CMK version: 2.4.0
OS version: Debian 12 Bookworm
I have upgraded our CMK installation to 2.4.0 this morning and noticed that the Prometheus Alertmanager Agent stopped returning results for our alertmanager rules. Upon further investigation I’ve found a bug in the latest release which seems to cause the issue.
Once the Alertmanager API integration is configured, you can run the check via shell and observe the following output:
cmk --debug -vv --check <hostname>
produces
Expecting value: line 1 column 1 (char 0)
Since the agent is not able to produce its section, all alertmanager checks are marked as stale and the Check_MK service is marked as critical since the agent execution failed with an error.
Analysis
The agent_alertmanager special agent uses the cmk.plugins.lib.prometheus library for various utilities like APISession and the retrieval of the api URL which is queried.

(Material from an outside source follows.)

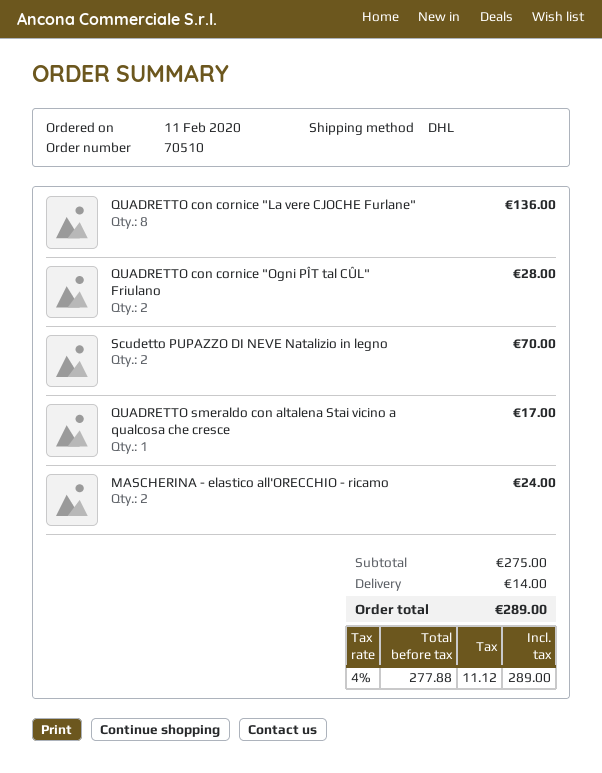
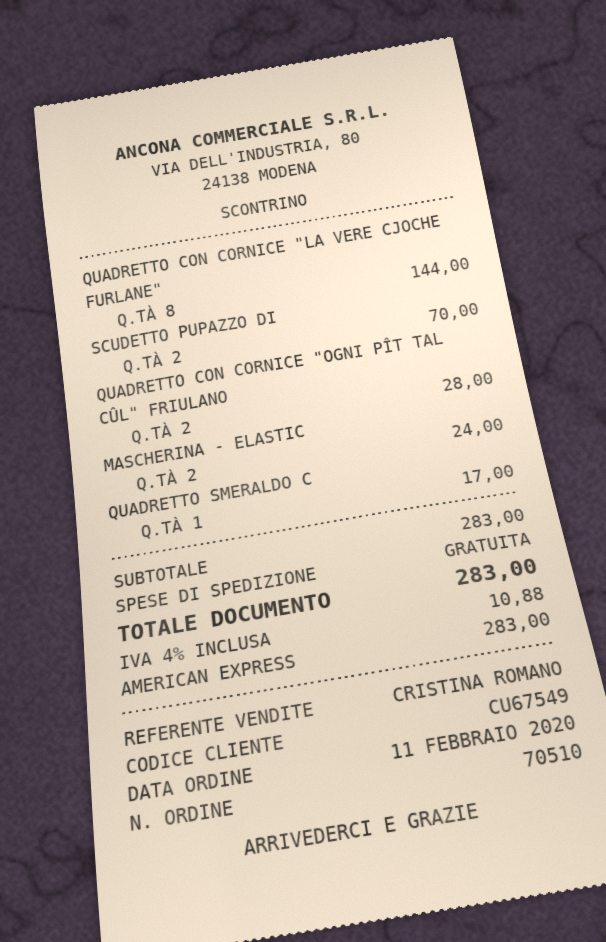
QUADRETTO con cornice "La vere CJOCHE Furlane": 8 for 136.00 -> 8 for 144.00
subtotal: 275.00 -> 283.00
shipping: 14.00 -> 0.00
tax: 4% = 11.12 -> 4% = 10.88
total: 289.00 -> 283.00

In the APISession class a method is provided to execute API Requests which are sent to a base uri which is in turn specified during the creation of the APISession object.
The Prometheus Agent uses this APISession to perform HTTP Queries against Prometheus. It does so with absolute paths instead of relative paths which are required for the APISession to work as intended. The failing request, which is causing the error above, is sent with /rules instead of /api/v1/rules which returns the graphical rule page from Prometheus that obviously doesn’t represent valid JSON.
The API request is sent from here: checkmk/cmk/plugins/alertmanager/special_agents/agent_alertmanager.py at 3ff176d42b69b8cdd1d1545fa674c0279158d43d · Checkmk/checkmk · GitHub
so what happens under the hood is that the following two strings are passed into urljoin:
urljoin('https://<host>/api/v1', '/rules')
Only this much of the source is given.